Data supplied
..............................

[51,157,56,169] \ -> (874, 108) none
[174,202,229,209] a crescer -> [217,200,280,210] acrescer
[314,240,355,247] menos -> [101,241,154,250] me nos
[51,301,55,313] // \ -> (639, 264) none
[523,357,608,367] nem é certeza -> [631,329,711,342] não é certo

..............................

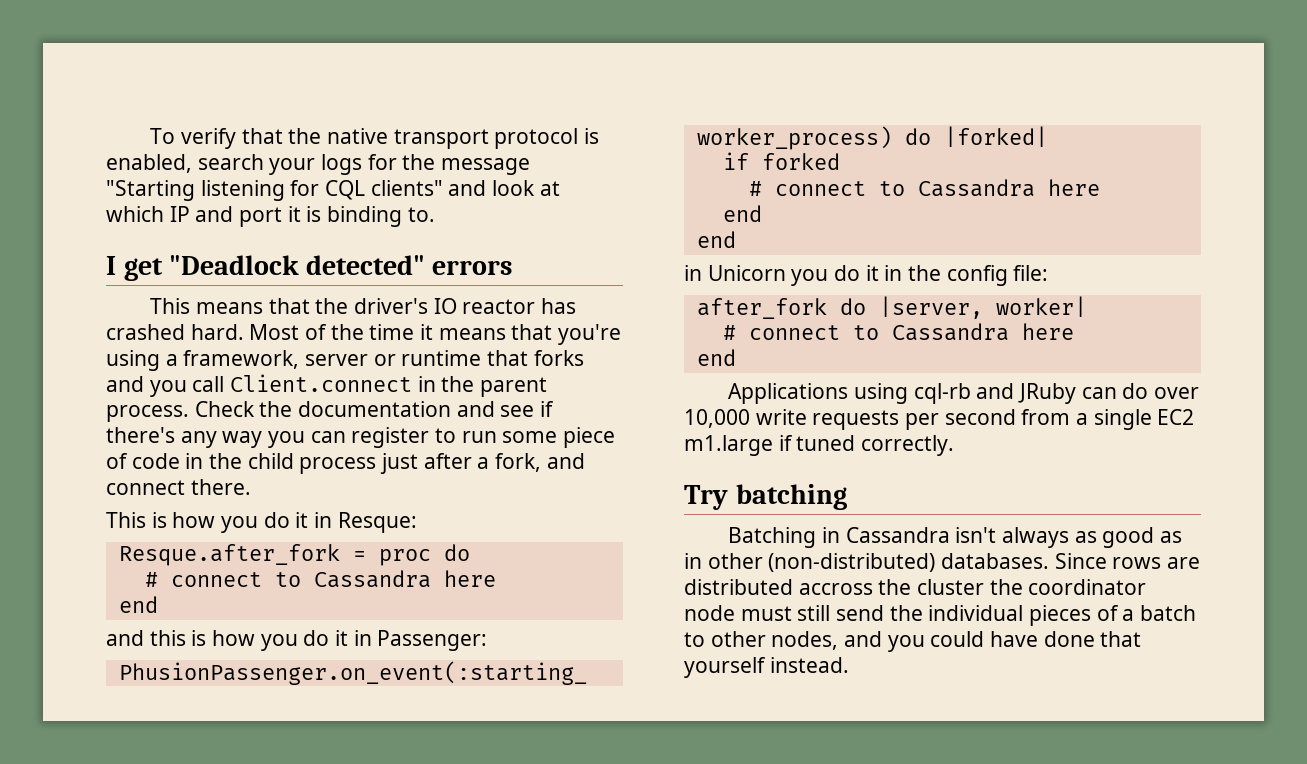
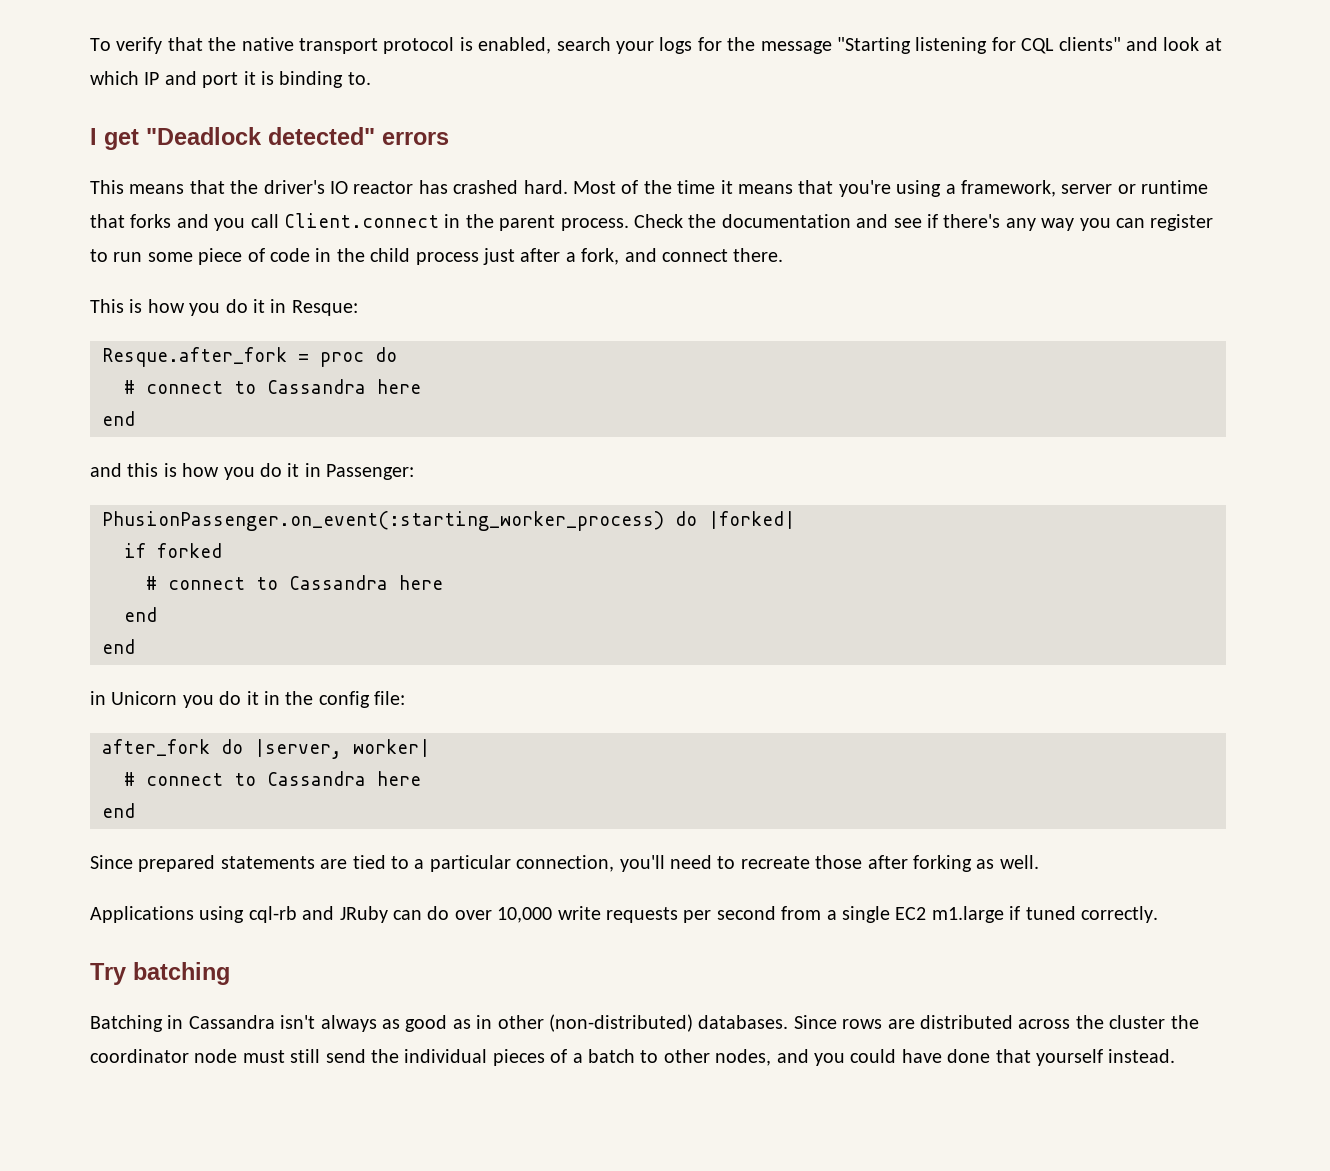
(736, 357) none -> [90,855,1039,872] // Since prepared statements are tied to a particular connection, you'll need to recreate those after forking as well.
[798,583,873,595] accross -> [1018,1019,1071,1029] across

..............................

What you should do
Could you state how many lines in the entries contain the word "none"? Reply with nothing but the number.

Response
3